Die deutsche Versicherungswirtschaft spricht sich dafür aus, dass die Entscheidungen zu langfristigen Garantien bestätigt werden: Ende des letzten Jahres hatte man sich in Triloggesprächen auf den sogenannten Omnibus II-Kompromis geeinigt, um die Solvency II-Richtlinie mit Instrumenten auszustatten, die auf Finanzkrise und Niedrigzinsumfeld reagieren können. Auch soll die finanzielle Situation sowie Risiken der Versicherer richtig abgebildet und Fehlsteuerungen in der Anlagepolitik vermieden werden. Die EIOPA solle zudem als unabhängige Instanz effektiv und transparent in den Gesetzgebungsprozess eingebunden werden.

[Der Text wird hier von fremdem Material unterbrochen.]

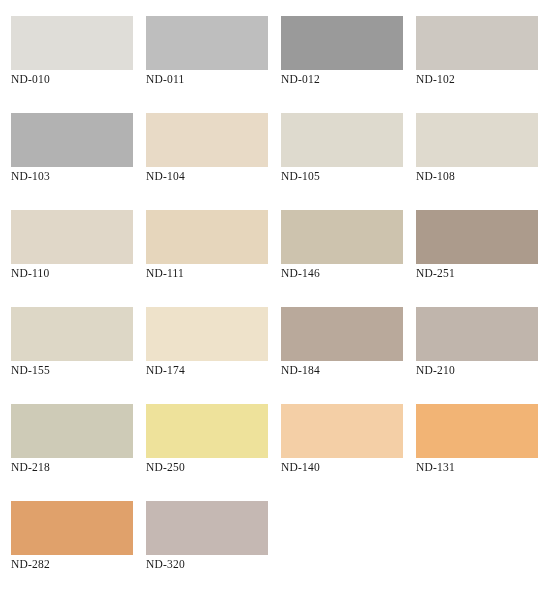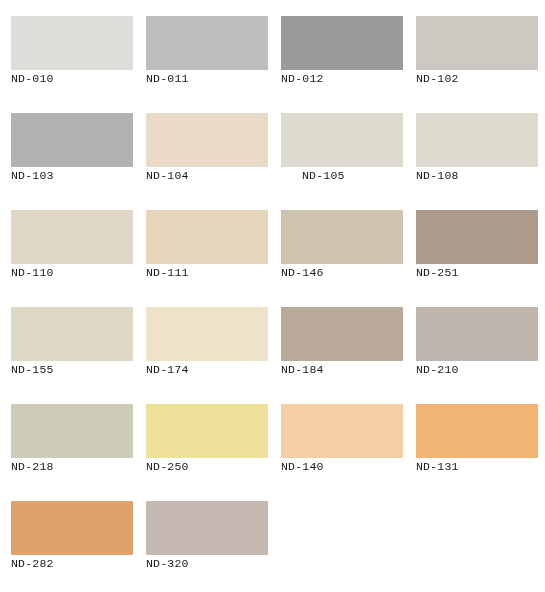--- a/index.html
+++ b/index.html
@@ -37,21 +37,21 @@
   }
   .swatch-label {
     position: absolute;
     left: 0;
     top: 56px;
     white-space: nowrap;
     font-size: 11.5px;
     line-height: 14px;
     letter-spacing: 0.2px;
     color: #1a1a1a;
-    font-family: Liberation Mono, monospace;
+    font-family: Liberation Serif, serif;
   }
 </style>
 </head>
 <body style="background: rgb(255, 255, 255);">
 
 <div id="palette-grid">
     <div class="swatch-cell">
       <div class="swatch-chip" style="background: rgb(223, 221, 216);"></div>
       <div class="swatch-label" style="color: rgb(26, 26, 26);">ND-010</div>
     </div>
@@ -70,21 +70,21 @@
     <div class="swatch-cell">
       <div class="swatch-chip" style="background: rgb(178, 178, 178);"></div>
       <div class="swatch-label" style="color: rgb(26, 26, 26);">ND-103</div>
     </div>
     <div class="swatch-cell">
       <div class="swatch-chip" style="background: rgb(232, 218, 198);"></div>
       <div class="swatch-label" style="color: rgb(26, 26, 26);">ND-104</div>
     </div>
     <div class="swatch-cell">
       <div class="swatch-chip" style="background: rgb(222, 218, 206);"></div>
-      <div class="swatch-label" style="color: rgb(26, 26, 26); margin-left: 21px;">ND-105</div>
+      <div class="swatch-label" style="color: rgb(26, 26, 26);">ND-105</div>
     </div>
     <div class="swatch-cell">
       <div class="swatch-chip" style="background: rgb(223, 218, 206);"></div>
       <div class="swatch-label" style="color: rgb(26, 26, 26);">ND-108</div>
     </div>
     <div class="swatch-cell">
       <div class="swatch-chip" style="background: rgb(224, 215, 200);"></div>
       <div class="swatch-label" style="color: rgb(26, 26, 26);">ND-110</div>
     </div>
     <div class="swatch-cell">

Datenschutz - Daten für sinnvolle Prozesse müssen zulässig bleiben
Beim Datenschutz plädieren deutsche Versicherer dafür, dass sinnvolle Prozessabläufe auch im Zuge der neuen EU-Datenschutzverordnung rechtssicher zulässig bleiben. So sollen Lebens-, Kranken- und Unfallversicherer nach wie vor Gesundheitsdaten nutzen können. Auch Gesundheitsdaten nicht am Vertrag beteiligter Personen, d.h. geschädigten Dritten, soll der jeweilige Versicherer bearbeiten dürfen. Eine Datenweitergabe innerhalb der Unternehmesgruppe sei dafür notwendig - andernfalls müsse man teure und ineffiziente Doppel- und Dreifachstrukturen aufbauen, meint der GDV. Weiterhin sollen die Daten auch für die Rückversicherer zugänglich sein.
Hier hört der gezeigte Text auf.